▶ _Required action_: Please copy all of the entries exactly, but drop every picture.

▶ _Supplied entries_:
>>>

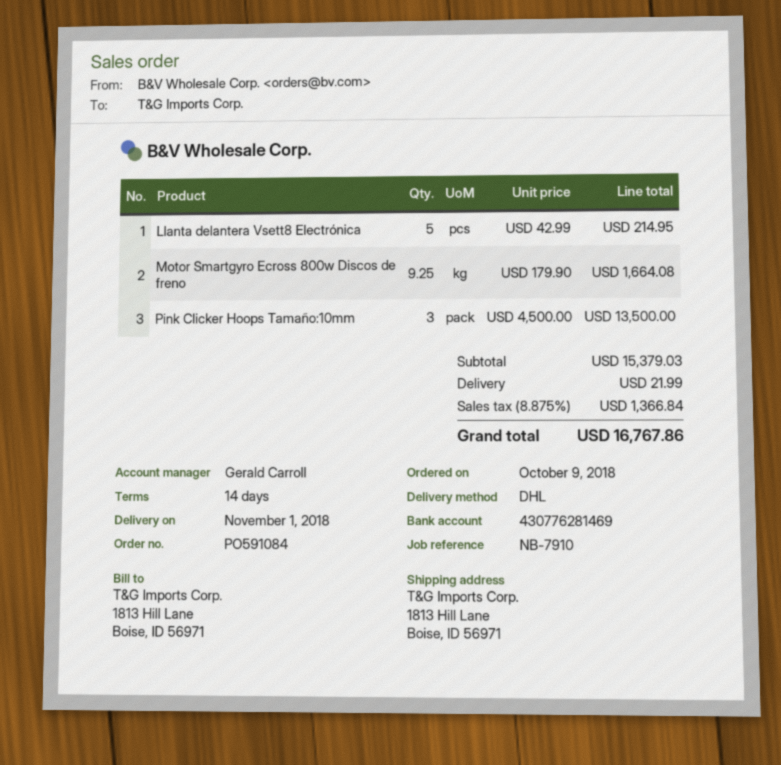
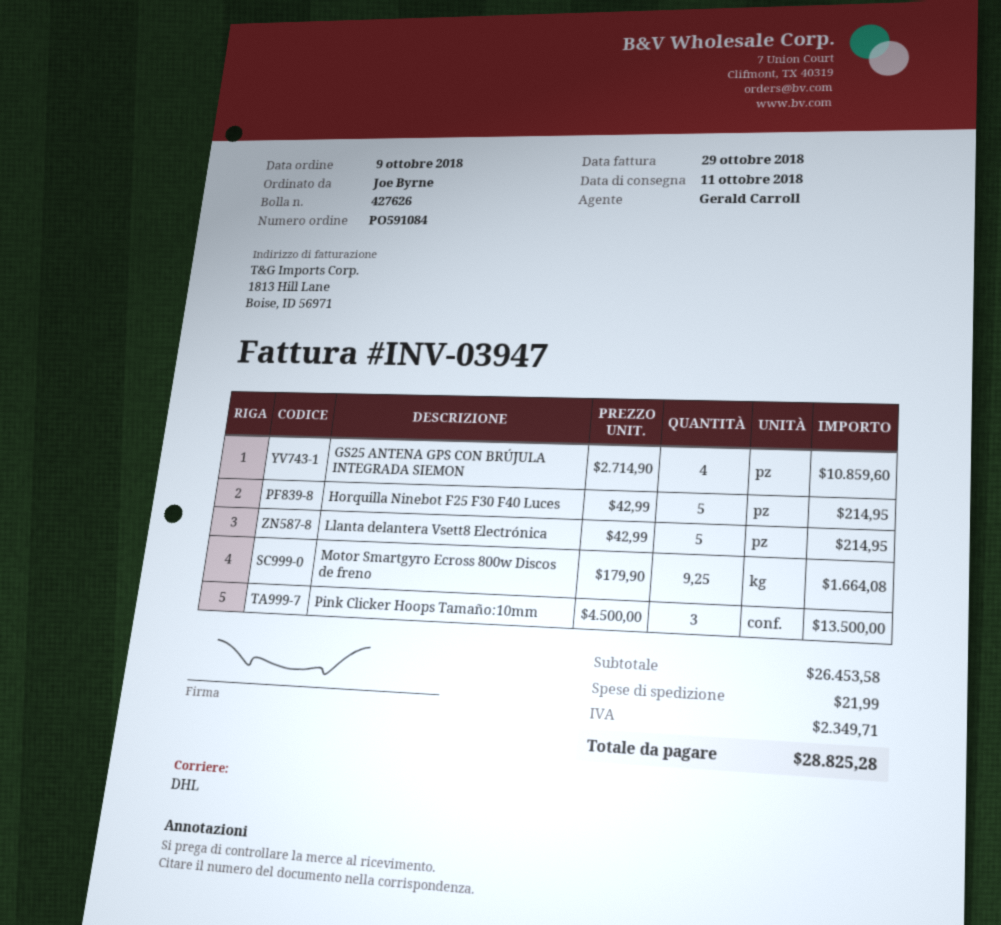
delivery date: 2018-11-01 -> 2018-10-11
GS25 ANTENA GPS CON BRÚJULA INTEGRADA SIEMON: none -> 4 x 2714.90 = 10859.60
Horquilla Ninebot F25 F30 F40 Luces: none -> 5 x 42.99 = 214.95
subtotal: 15379.03 -> 26453.58
tax: 1366.84 -> 2349.71
total: 16767.86 -> 28825.28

<<<

▶ _Result of this exercise_:
delivery date: 2018-11-01 -> 2018-10-11
GS25 ANTENA GPS CON BRÚJULA INTEGRADA SIEMON: none -> 4 x 2714.90 = 10859.60
Horquilla Ninebot F25 F30 F40 Luces: none -> 5 x 42.99 = 214.95
subtotal: 15379.03 -> 26453.58
tax: 1366.84 -> 2349.71
total: 16767.86 -> 28825.28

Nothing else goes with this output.